In life, we make mistakes and get things wrong. Fact. We are humans.
Our brains may interpret mistakes and perceived failures in many ways, and if you have tendencies towards “perfectionism,” a negative outcome may feel catastrophic. Perfectionism often promotes a “fixed mindset” that sees in black-and-white, often associating a mistake with being a complete failure.
Alternatively, our minds may turn mistakes and wrong answers into learning opportunities and opportunities for growth. With this growth mindset, we may realize that we did the best we could with the information and circumstances at the time, and now we have new information and new circumstances that may lead us to think and act differently. With the new information, we may be able to see that our previous beliefs were not correct. Rather than beat ourselves up for prior mistakes and wrong answers, we may appreciate that we have learned, grown, and now have new information that we can use to think and act differently. No judgment needed.
Which mindset feels better to you? Which mindset is currently true for you?
As a recovering perfectionist, I had a natural tendency towards the former “fixed mindset.” I tended towards black-and-white thinking that led me to believe that if I got an answer wrong, I was a complete failure. Spoiler alert- I would not recommend.
For me, this need to be perfect resulted in heightened anxiety and reduced self-worth which turned into overwhelm that I soothed with isolation and avoidance. I became risk averse and ashamed when I did not perform at top standards. I quit sports and hobbies that I enjoyed simply because I did not think I could be the best at them. I had intense performance anxiety before every race, quiz, test, or day in the clinic. As someone that ran cross country and track in college, who has taken years of exams over the course of dental and medical school training, and that has spent years in patient care, I bathed in chronic, intense anxiety on the daily and my mind and body were never able to adequately rest as I could never achieve the perfection that I was so desperately chasing.
Along the way, I thought perfectionism was desirable as I was often complimented for my attention to detail and discipline. However, perfectionism was coming at a cost to my mental, physical, and psychological well being. The constant unrest from the anxiety about making a mistake would lead to exhaustion in all aspects of my life, and I realized that perfectionism was not my strength, but was often holding me back.

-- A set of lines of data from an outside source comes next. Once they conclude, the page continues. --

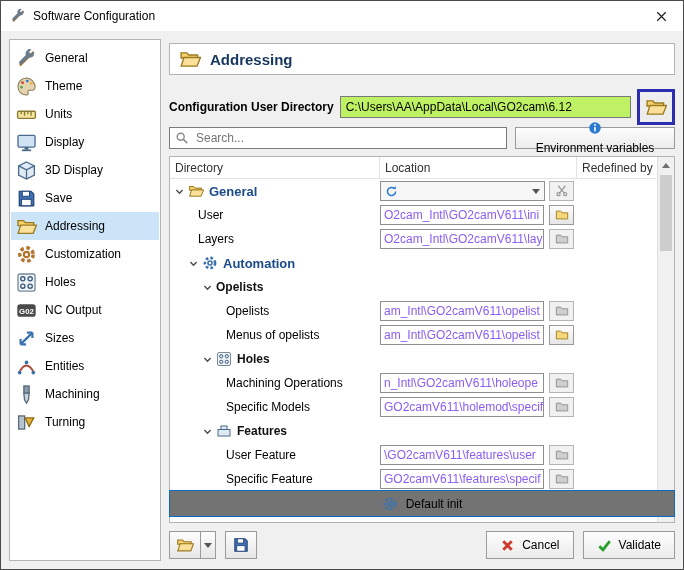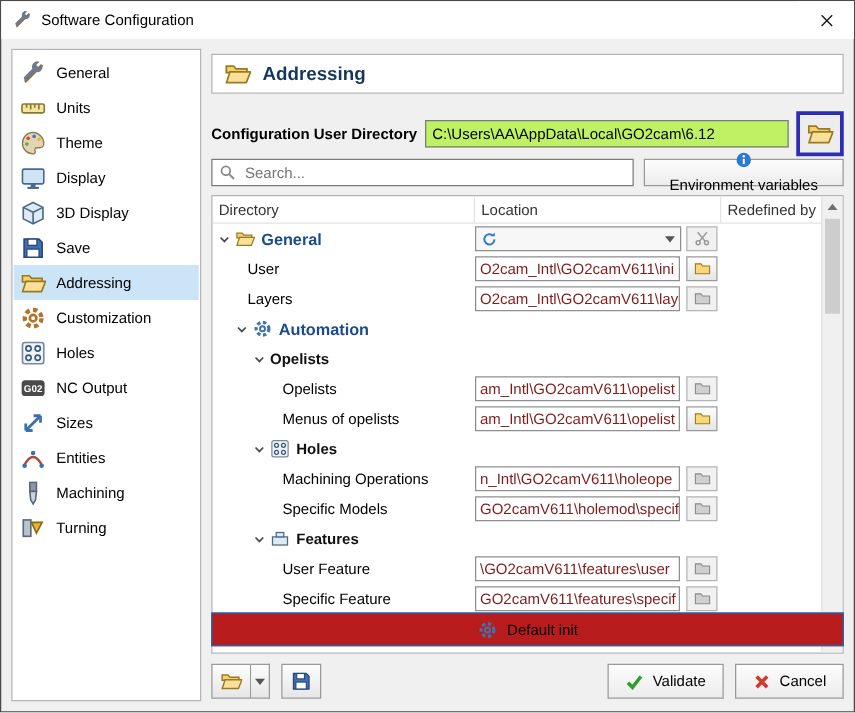"Units" div.side-item { order: before "Theme" -> after "Theme" }
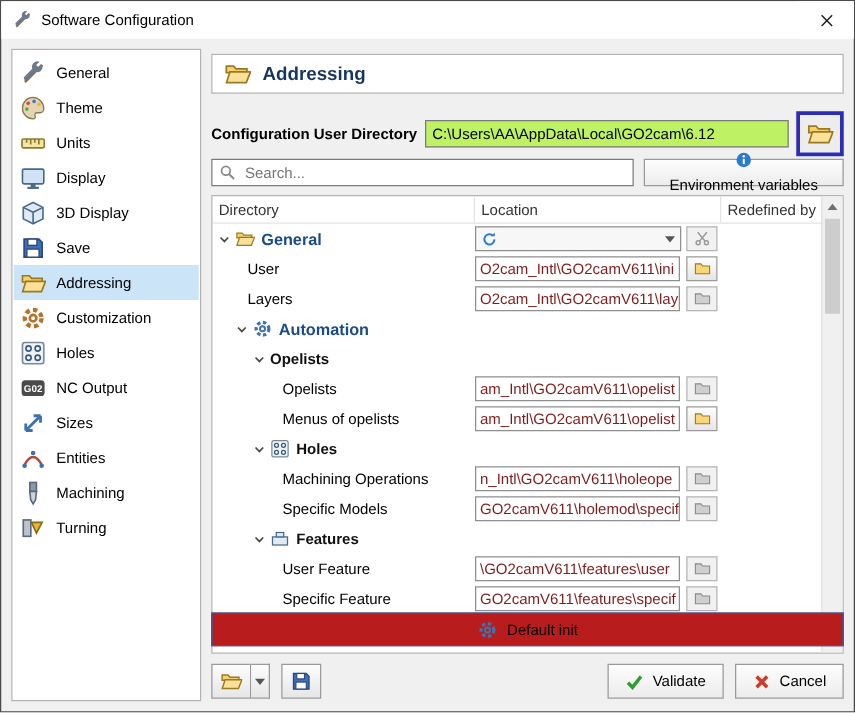"O2cam_Intl\GO2camV611\ini" .loc-field { color: #7f1d1d -> #8b5cf6 }
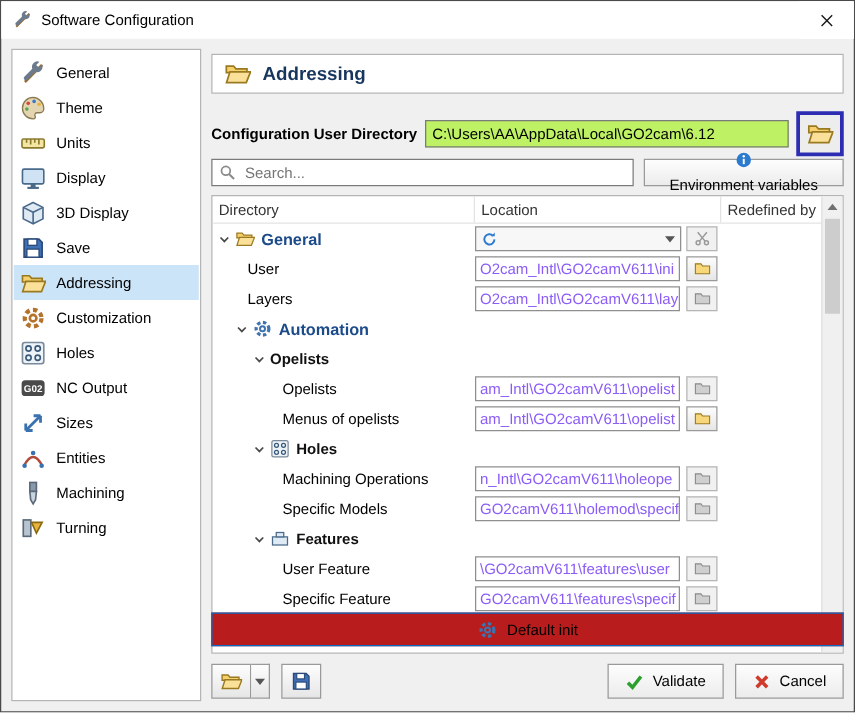"Default init" .default-init { background: #b91c1c -> #737373 }
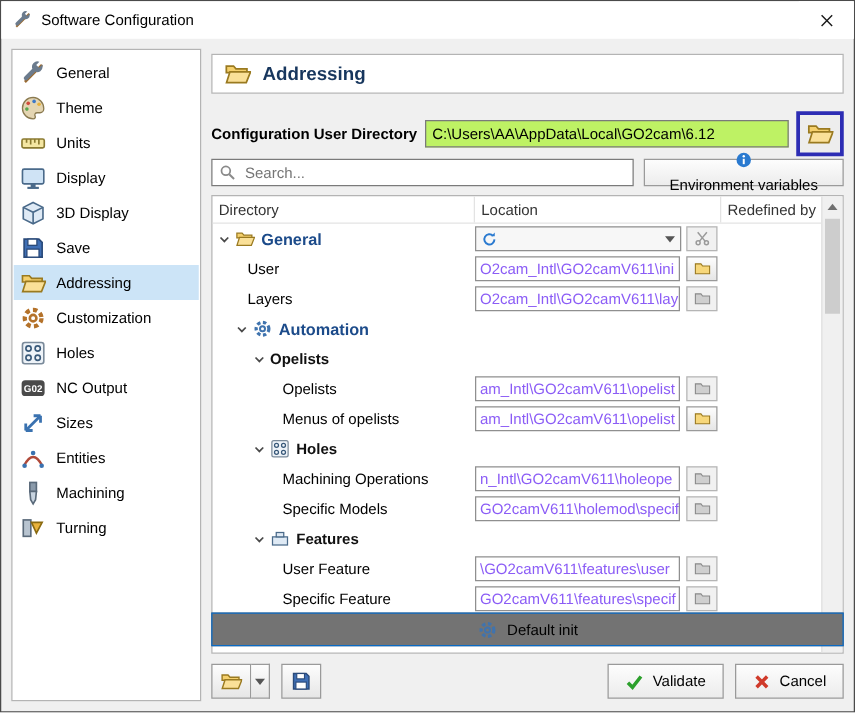"Validate" button.action-btn { order: before "Cancel" -> after "Cancel" }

Releasing myself from the need to be perfect, I started to learn to embrace opportunities as chances to learn and grow. I appreciated failures as signs that I was pushing myself to try something new and asked “what can I learn from this?” rather than “you should have known.”
Working to recover from perfectionism has not reduced my attention to detail and frustration when I make a typo. However, rather than my inner self-critic ruminating about the mistake and what the mistake means about me as a person, I am able to correct the error and move on with self-compassion. I grow by deciding that the next time I am preparing to submit a writing, I will revise my edits when my eyes are fresh rather than after a long day at work. And if that is not possible, I will do my best with the circumstances that are available to me at the time.
If I could write a letter to the previous version of myself and have intervened earlier, I would recommend to continue playing the sports that gave me joy and spend more time engaged in the journey of life rather than worried about a perfect outcome. I will send a ginormous hug full of self-compassion and celebrate the girl that was doing her best with the information she had in the circumstances that she was in at the time.
And for those reading this message, I invite you to reflect on your own journey. Do you feel the pressure to be perfect? If so, how is that pressure serving you? How may it be causing harm?
I also invite you to celebrate yourself… flaws and all.
The world needs you just the way you are. Not as some airbrushed version of you that lives in fear that people may see that you are human.
You are human. An incredible, unique human. And though we can’t be perfect, no one can be more perfect at being you than you. How cool is that?